Аппараты производят, согласно Беньямину, некое вторжение в ткань человеческой чувственности, которое он называет «иннервацией»: «Если в искусстве реальность выказывает свой аспект, свободный от аппаратов, то кино, напротив, производит максимально интенсивное проникновение реальности аппаратами». По Беньямину, воздействие традиционного объекта искусства на человека можно сравнить с воздействием шамана, который лечит больного наложением рук, тогда как новые виды искусств, такие как кино, действуют на зрителя по образцу хирурга, который непосредственно вмешивается в живую ткань. Аппарат непосредственно вмешивается в человеческую чувственность, меняет её, учит человека видеть.
Воздействие же протеза на человека предстаёт как ещё более интенсивное. Речь более не идёт об эволюции чувственности. При таком воздействии человек эволюционирует физически. Дистанция между телом и протезом является минимальной. Протез непосредственно формирует человека.

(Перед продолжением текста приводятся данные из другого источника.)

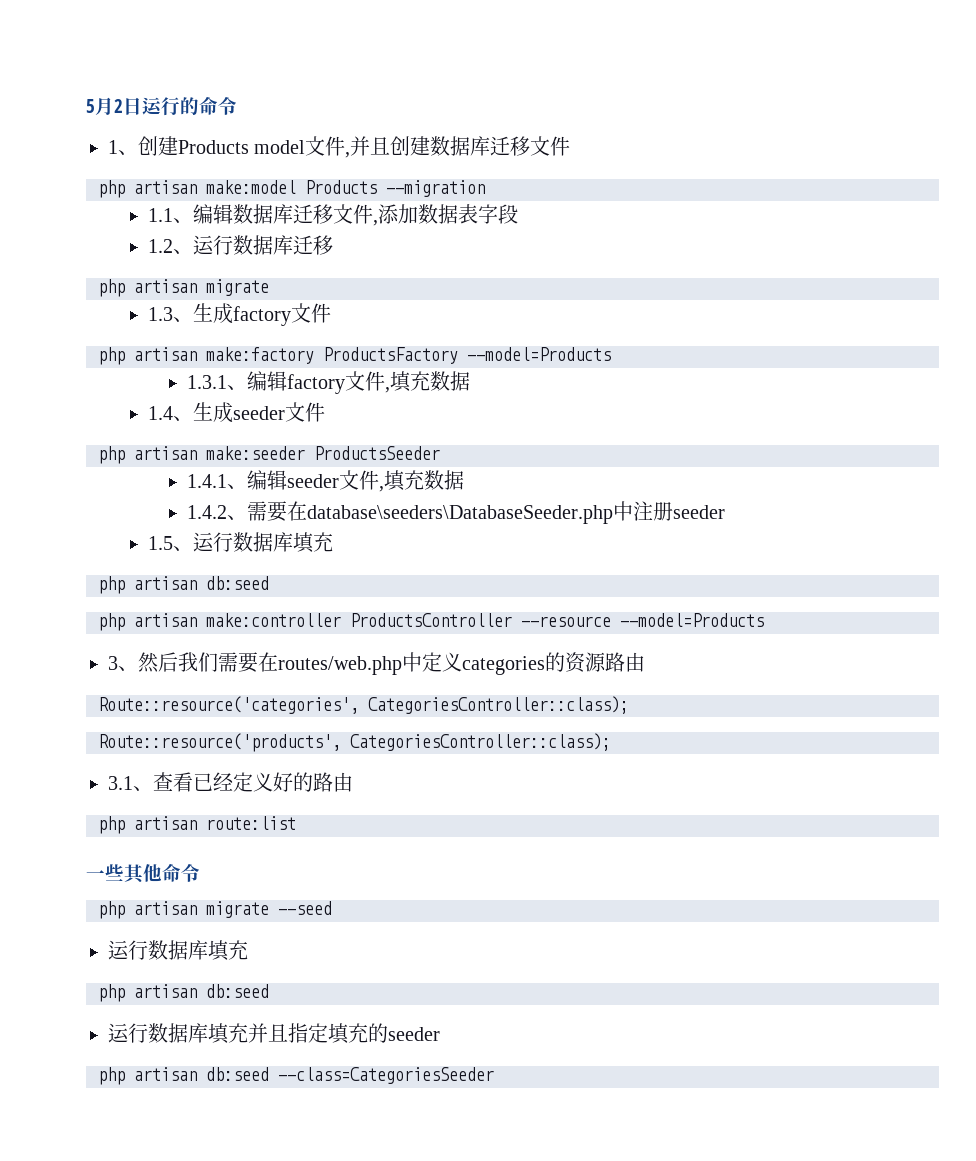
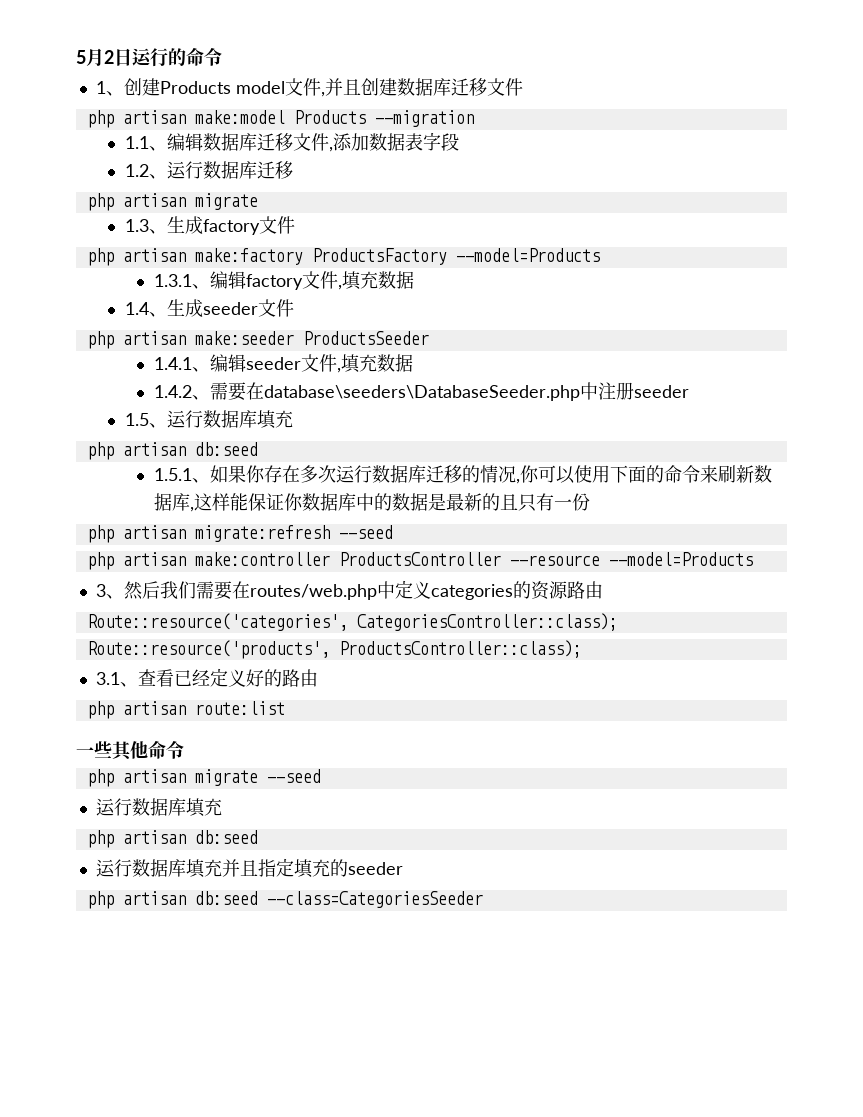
+ 1.5.1、如果你存在多次运行数据库迁移的情况,你可以使用下面的命令来刷新数据库,这样能保证你数据库中的数据是最新的且只有一份
+ php artisan migrate:refresh --seed
- Route::resource('products', CategoriesController::class);
+ Route::resource('products', ProductsController::class);

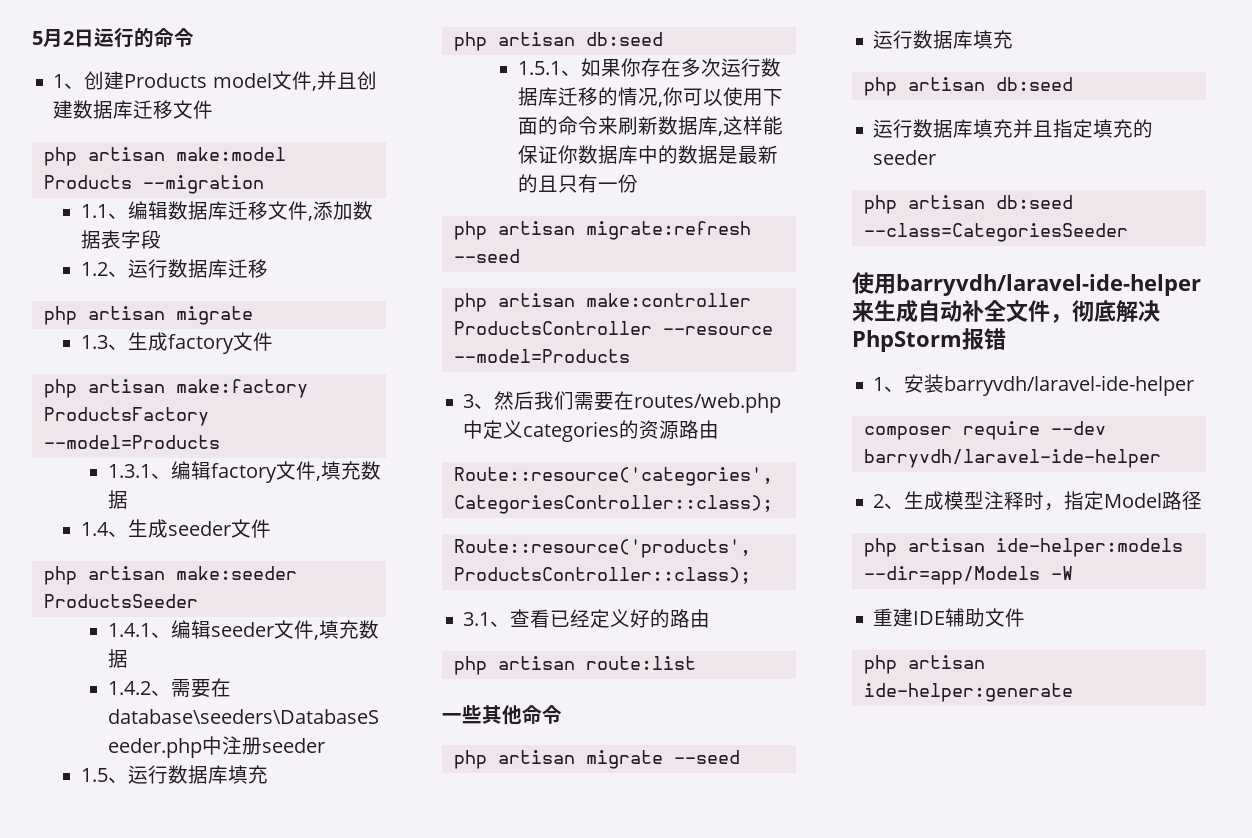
+ 使用barryvdh/laravel-ide-helper来生成自动补全文件，彻底解决PhpStorm报错
+ 1、安装barryvdh/laravel-ide-helper
+ composer require --dev barryvdh/laravel-ide-helper
+ 2、生成模型注释时，指定Model路径
+ php artisan ide-helper:models --dir=app/Models -W
+ 重建IDE辅助文件
+ php artisan ide-helper:generate

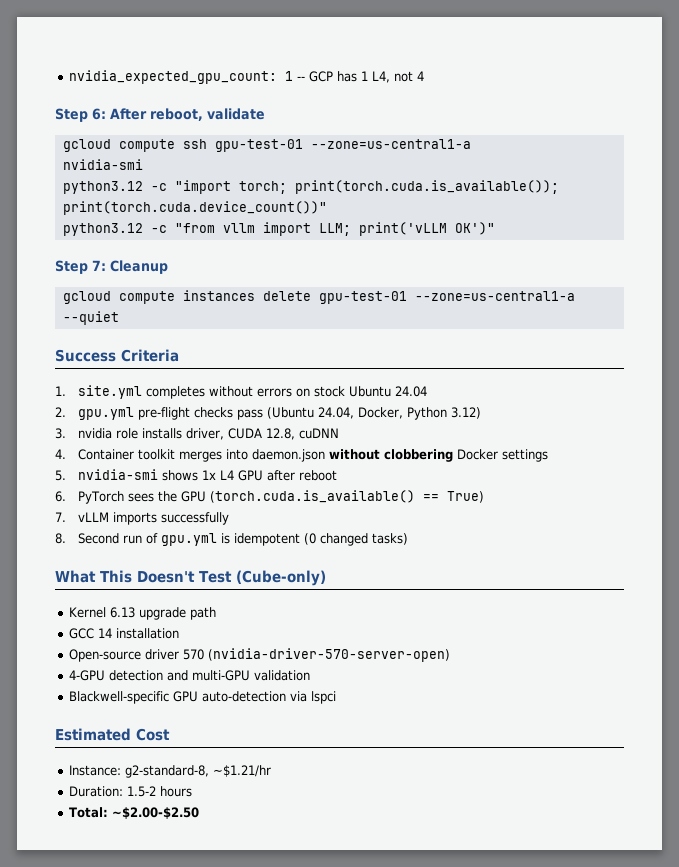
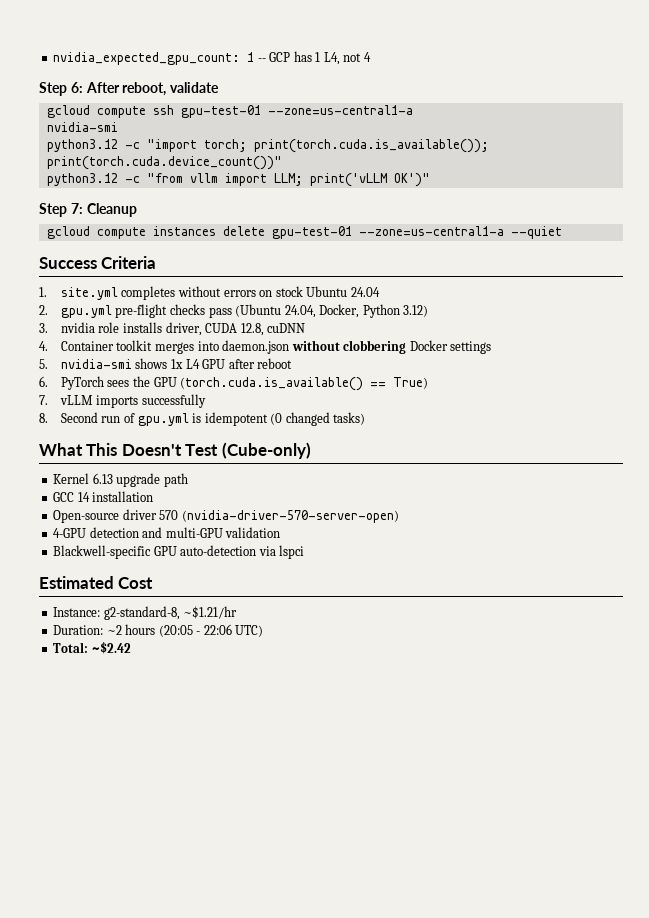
- Duration: 1.5-2 hours
+ Duration: ~2 hours (20:05 - 22:06 UTC)
- Total: ~$2.00-$2.50
+ Total: ~$2.42

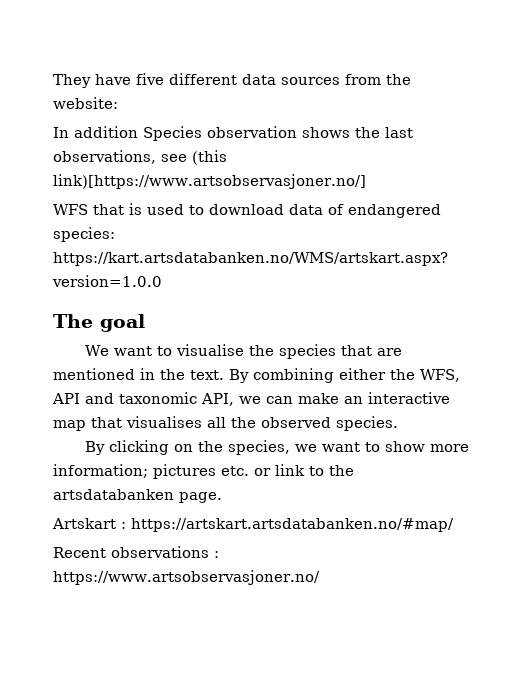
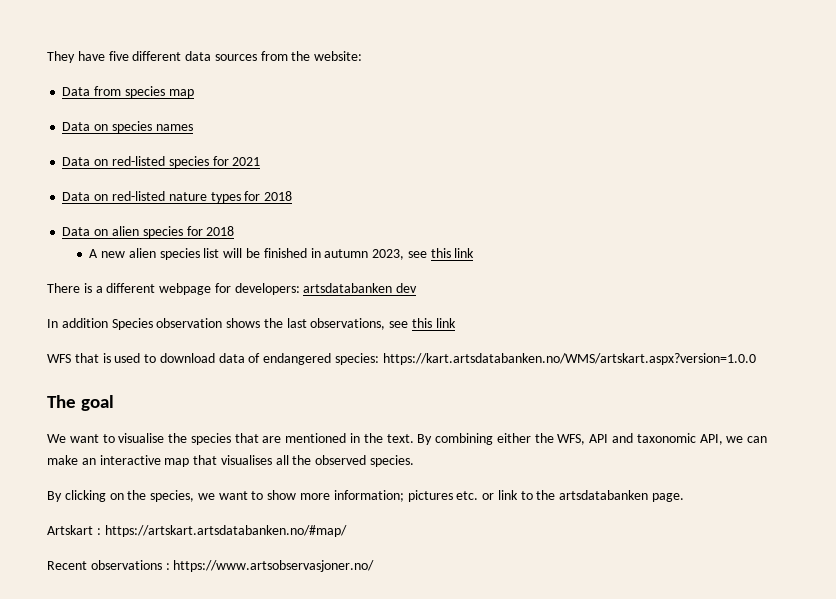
+ Data from species map
+ Data on species names
+ Data on red-listed species for 2021
+ Data on red-listed nature types for 2018
+ Data on alien species for 2018
+ A new alien species list will be finished in autumn 2023, see this link
+ There is a different webpage for developers: artsdatabanken dev
- In addition Species observation shows the last observations, see (this link)[https://www.artsobservasjoner.no/]
+ In addition Species observation shows the last observations, see this link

В этой связи – чтобы понять соотношение иннервации и действия протеза, – нужно сказать об одном отличии в интерпретации функции руки у Беньямина и у Андре Леруа-Гурана. Мы имеем дело с двумя типами связи между рукой и техническим объектом.
В первом типе связи (Беньямин) рука, производя видимый объект, который отделяется от неё, иннервирует зрителя. Рука выступает здесь условием зрения, поскольку она производит объект, который способен быть увиденным. Иными словами, рука учит видеть. Мы имеем дело с некоей цепью, которую составляют три элемента: рука, видимый объект и зрение. Зрение всегда опосредовано технической деятельностью руки. То, что производит рука, – произведённое, а впоследствии произведение, – выполняет работу, которую можно назвать сенсибилизацией – работой по производству чувствования. Отделение видимого объекта, который произведён рукой, его независимость по отношению к человеческому телу играет очень важную роль – оно производит своего рода разделение в сфере чистой чувственности, заставляет её разделяться саму с собой, что невозможно в случаях с касанием, осязанием или вкусом.
Дистанция, которая разделяет предмет и глаз, необходима для того, чтобы покинуть царство чистой чувственности, чтобы привнести туда элемент рефлексии. Этот раскол чистой чувственности, это разделение с собой, эта некая реприза самого себя как определённый процесс получает от Беньямина название «мимесиса» (Жан-Луи Деотт предлагает называть его «изначальным мимесисом», чтобы отличать его от аристотелевского мимесиса как акта репрезентации). Это функция руки в процессе иннервации.
Во втором типе связи (Леруа-Гуран), напротив, именно инструмент является условием руки, то есть не рука является условием зрения, условием разделения чистой чувственности с собой, а инструмент выступает условием физической эволюции человека.
Роль физического контакта здесь крайне важна. Именно при контакте с протезом рука начинает эволюционировать. Сам этот контакт достаточен для того, чтобы длительный процесс антропогенеза начался.
Таким образом, цепь здесь состоит только из двух элементов – есть только рука и инструмент, который находится в непосредственном контакте с ней. Не существует того среднего термина, которым являлось у Беньямина произведение. И не существует этой отстранённости, которая характеризуют иннервацию. Разделение субъекта с самим собой происходит непосредственно в силу контакта с инструментом. Связь между рукой и техническим объектом является взаимной, но непосредственной.